Eventually, I realized how to get around this issue (and it made me feel a bit silly for not coming up with this earlier.) You know where we set "ValidatesOnExceptions=true"... well... let's throw a ValidationException! So, in the setter of the property that I was binding the DataField to, if the data was invalid, I simply threw a ValidationException. Poof! It suddenly started working. Is there a better way to do this? Probably. However, this was able to get me back on the right path, and I was able to resume being productive.

Friday, April 1, 2011

Systematically Update Binding in Silverlight

So, after quite a bit of time in Silverlight, I have learned that DataForms are very powerful entities.  However, they like to hide from me what they are doing.  Therefore, when I get into a situation in which I need to simulate their behavior, this often ends with me banging my head against a wall and typing my query into Google in as many different ways as possible.  Recently, I have been attempting to force a validation on an object that was not in a DataForm... and I had no idea how.  Fortunately, I stumbled upon this forum and it helped me.  So that you don't have to bother reading it (that's why you're at my site, anyway, isn't it?) I have placed the important code snippet here:

BindingExpression bindingExpression = myTextBox.GetBindingExpresion(TextBox.TextProperty);

Poof!  Your TextBox (assuming your TextBox variable is called "myTextBox") will validate.

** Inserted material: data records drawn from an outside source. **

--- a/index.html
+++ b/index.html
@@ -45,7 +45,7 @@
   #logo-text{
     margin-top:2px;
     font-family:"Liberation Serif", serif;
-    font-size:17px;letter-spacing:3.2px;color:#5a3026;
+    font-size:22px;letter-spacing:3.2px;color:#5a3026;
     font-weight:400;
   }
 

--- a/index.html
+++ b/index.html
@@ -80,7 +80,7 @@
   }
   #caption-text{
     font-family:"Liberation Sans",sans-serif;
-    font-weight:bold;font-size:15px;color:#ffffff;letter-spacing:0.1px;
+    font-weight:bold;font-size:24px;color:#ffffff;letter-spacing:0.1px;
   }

Thursday, February 17, 2011

Silverlight Data Forms with BusyIndicator

So, I'm sure that this has been posted elsewhere, but I don't really remember where, so I figured I would re-post it if for no other reason than it would allow me to find it again.

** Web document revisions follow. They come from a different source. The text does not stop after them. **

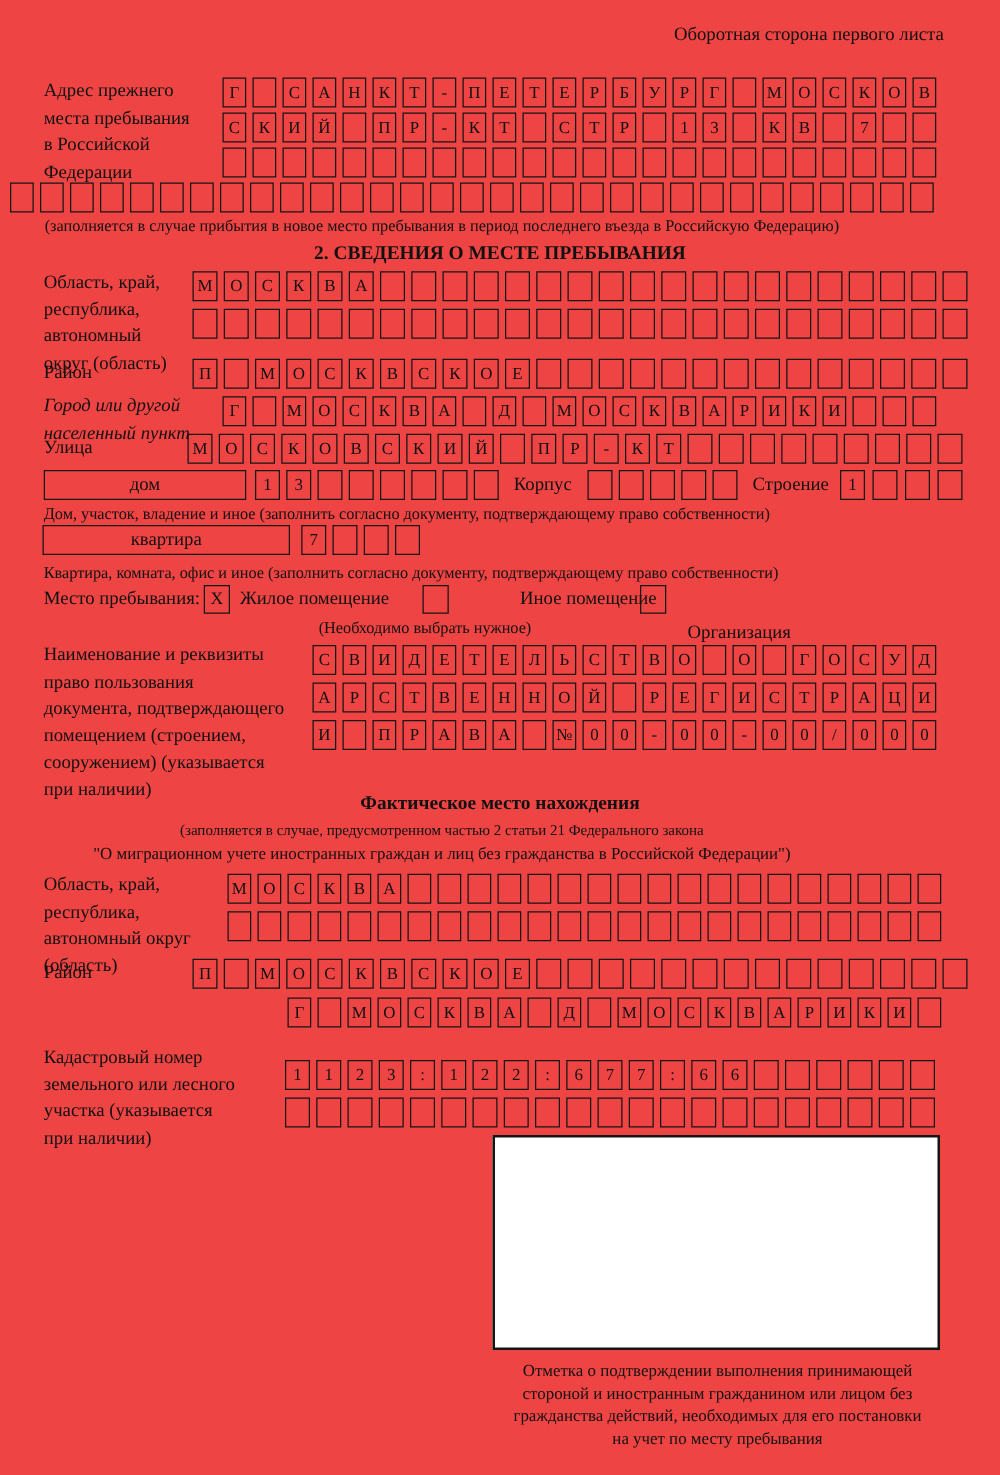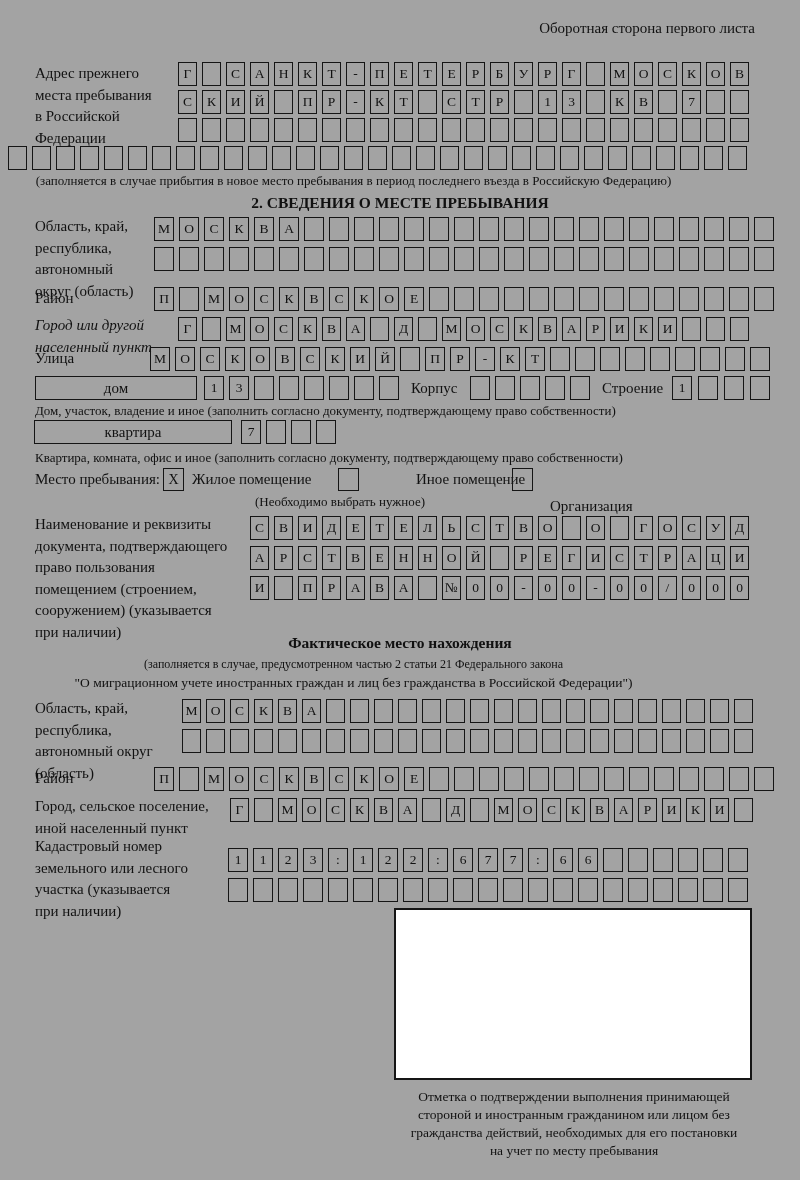--- a/index.html
+++ b/index.html
@@ -3,7 +3,7 @@
 <meta charset="utf-8">
 <style>
   html,body{margin:0;padding:0;background:#fff;}
-  .page{position:relative;width:800px;height:1180px;background:#a3a3a3;
+  .page{position:relative;width:800px;height:1180px;background:#ef4444;
         font-family:"Liberation Serif","DejaVu Serif",serif;color:#111;overflow:hidden;}
   .lbl{position:absolute;font-size:15px;line-height:21.5px;color:#111;}
   .cells{position:absolute;display:flex;}

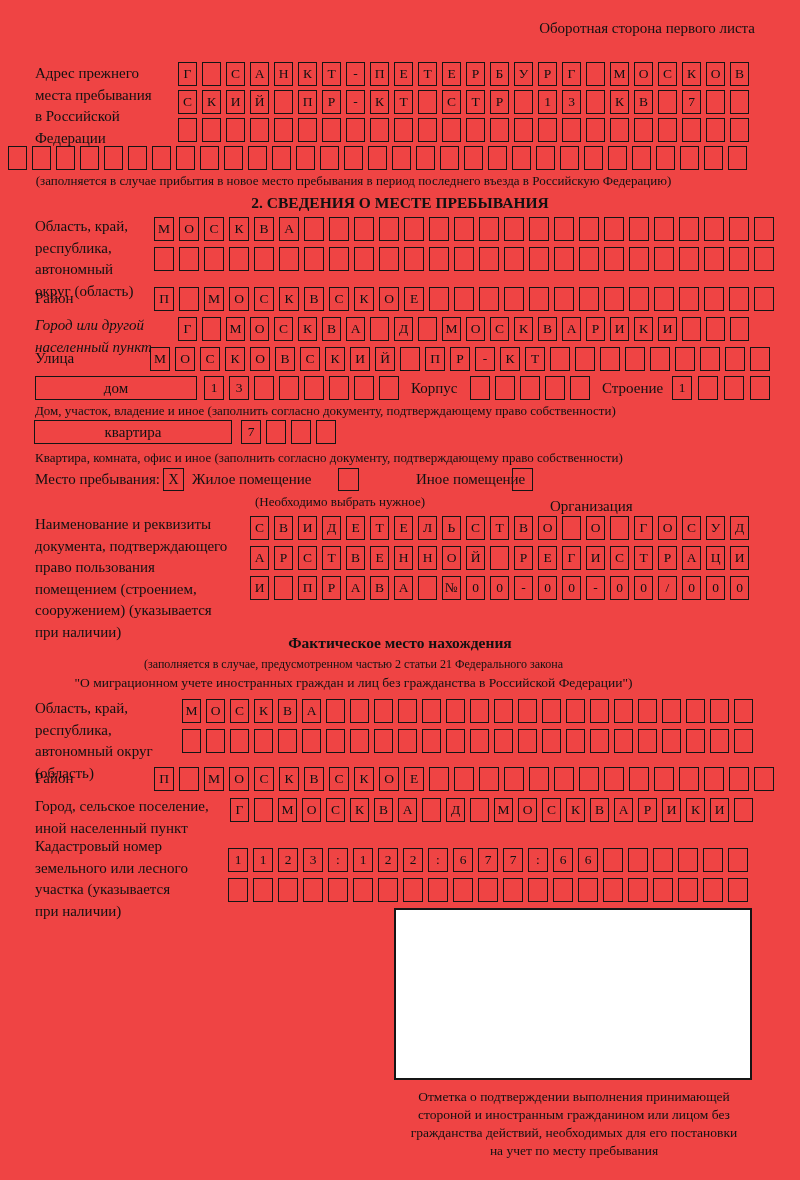--- a/index.html
+++ b/index.html
@@ -404,8 +404,8 @@
 
   <div class="lbl" id="doc-label">
       <div>Наименование и реквизиты</div>
+      <div>право пользования</div>
       <div>документа, подтверждающего</div>
-      <div>право пользования</div>
       <div>помещением (строением,</div>
       <div>сооружением) (указывается</div>
       <div>при наличии)</div>

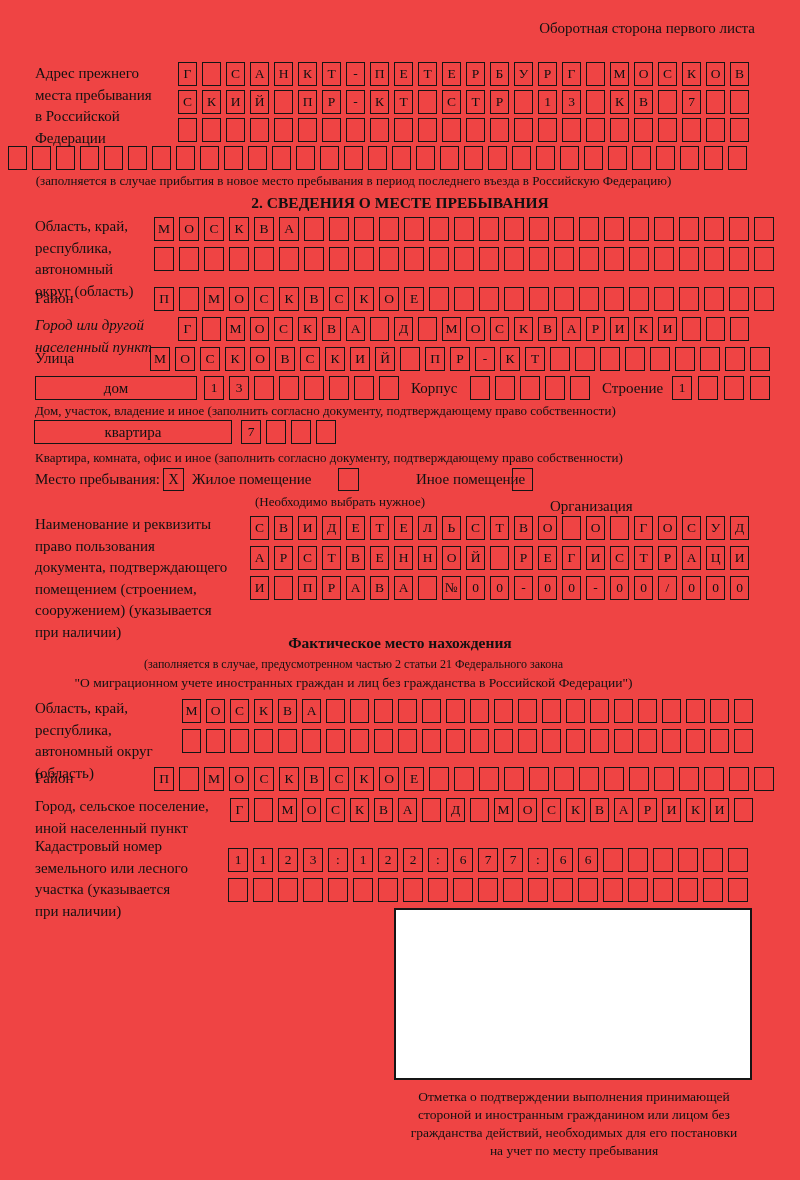--- a/index.html
+++ b/index.html
@@ -572,10 +572,6 @@
       <span class="cell"></span>
     </div>
 
-  <div class="lbl" id="fact-city-label">
-      <div>Город, сельское поселение,</div>
-      <div>иной населенный пункт</div>
-    </div>
   <div class="cells" id="fact-city-row">
       <span class="cell">Г</span>
       <span class="cell"></span>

When using Silverlight 4 with the toolkit, I ran into an interesting bug.  Sometimes when I would use a DataForm along with the toolkit's BusyIndicator, the DataForm would appear to be disabled, even after the BusyIndicator was no longer showing.  (To see more about the bug itself, you can go here.)  After discovering what the issue was, I researched on Google how I should fix this.  As it turns out, it is a pretty simple fix. I simply added the following (note that DataForm is the variable name of the DataForm in my XAML):

DataForm.IsEnabledChanged += new DependencyPropertyChangedEventHandler(DataForm_IsEnabledChanged);


        void DataForm_IsEnabledChanged(object sender, DependencyPropertyChangedEventArgs e)
            if (!IsEnabled)
                VisualStateManager.GoToState(DataForm, "Disabled", true);
                VisualStateManager.GoToState(DataForm, "Normal", true);

Poof!  The code was able to go back to the correct state.  Hopefully Microsoft will fix this so that this workaround is no longer required, but in the meantime, I figured it might help someone to see this.